-- Opening Marker --

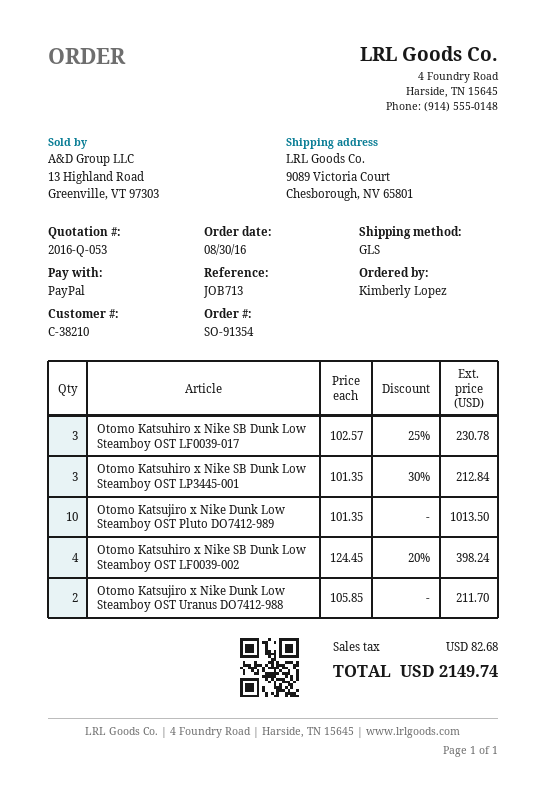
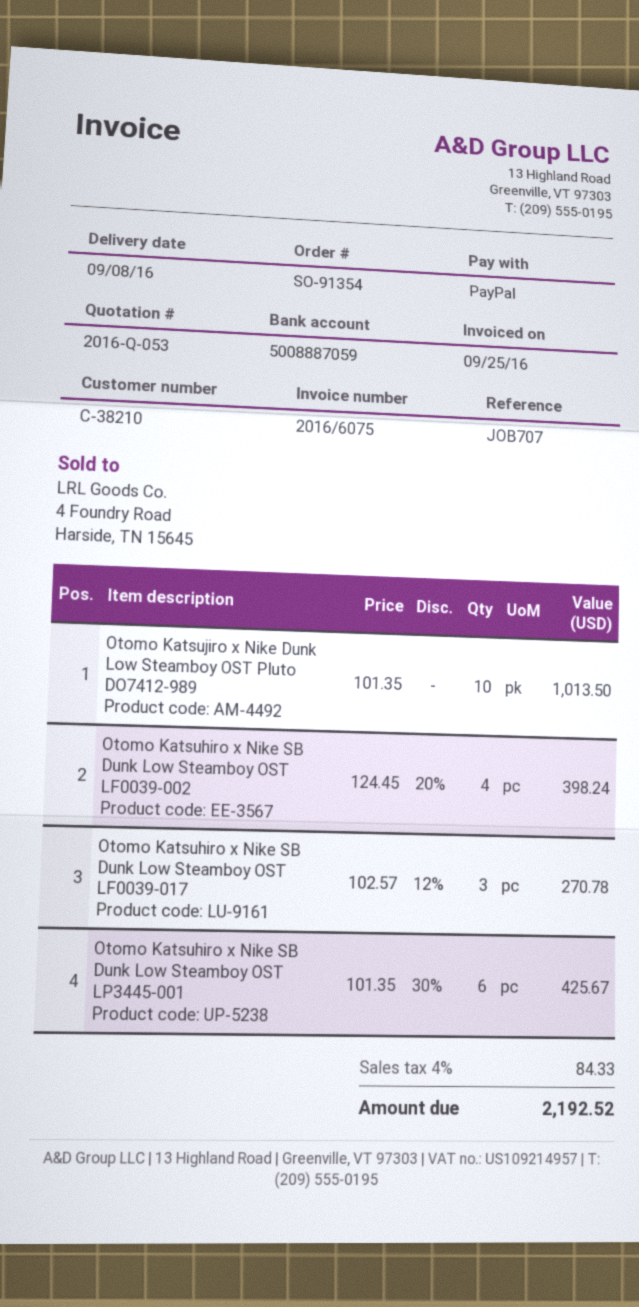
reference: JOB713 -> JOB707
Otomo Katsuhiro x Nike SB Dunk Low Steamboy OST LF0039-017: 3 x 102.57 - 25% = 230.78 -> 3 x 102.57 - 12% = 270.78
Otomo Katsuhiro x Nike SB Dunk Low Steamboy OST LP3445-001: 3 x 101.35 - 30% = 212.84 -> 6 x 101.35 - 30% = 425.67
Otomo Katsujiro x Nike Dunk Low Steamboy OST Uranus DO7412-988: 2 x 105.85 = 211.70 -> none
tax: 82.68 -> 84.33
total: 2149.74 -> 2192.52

-- Closing Marker --

▸ Directions for this task: Each line of the records is to be reproduced exactly, and each picture dropped.

▸ Answer space:
reference: JOB713 -> JOB707
Otomo Katsuhiro x Nike SB Dunk Low Steamboy OST LF0039-017: 3 x 102.57 - 25% = 230.78 -> 3 x 102.57 - 12% = 270.78
Otomo Katsuhiro x Nike SB Dunk Low Steamboy OST LP3445-001: 3 x 101.35 - 30% = 212.84 -> 6 x 101.35 - 30% = 425.67
Otomo Katsujiro x Nike Dunk Low Steamboy OST Uranus DO7412-988: 2 x 105.85 = 211.70 -> none
tax: 82.68 -> 84.33
total: 2149.74 -> 2192.52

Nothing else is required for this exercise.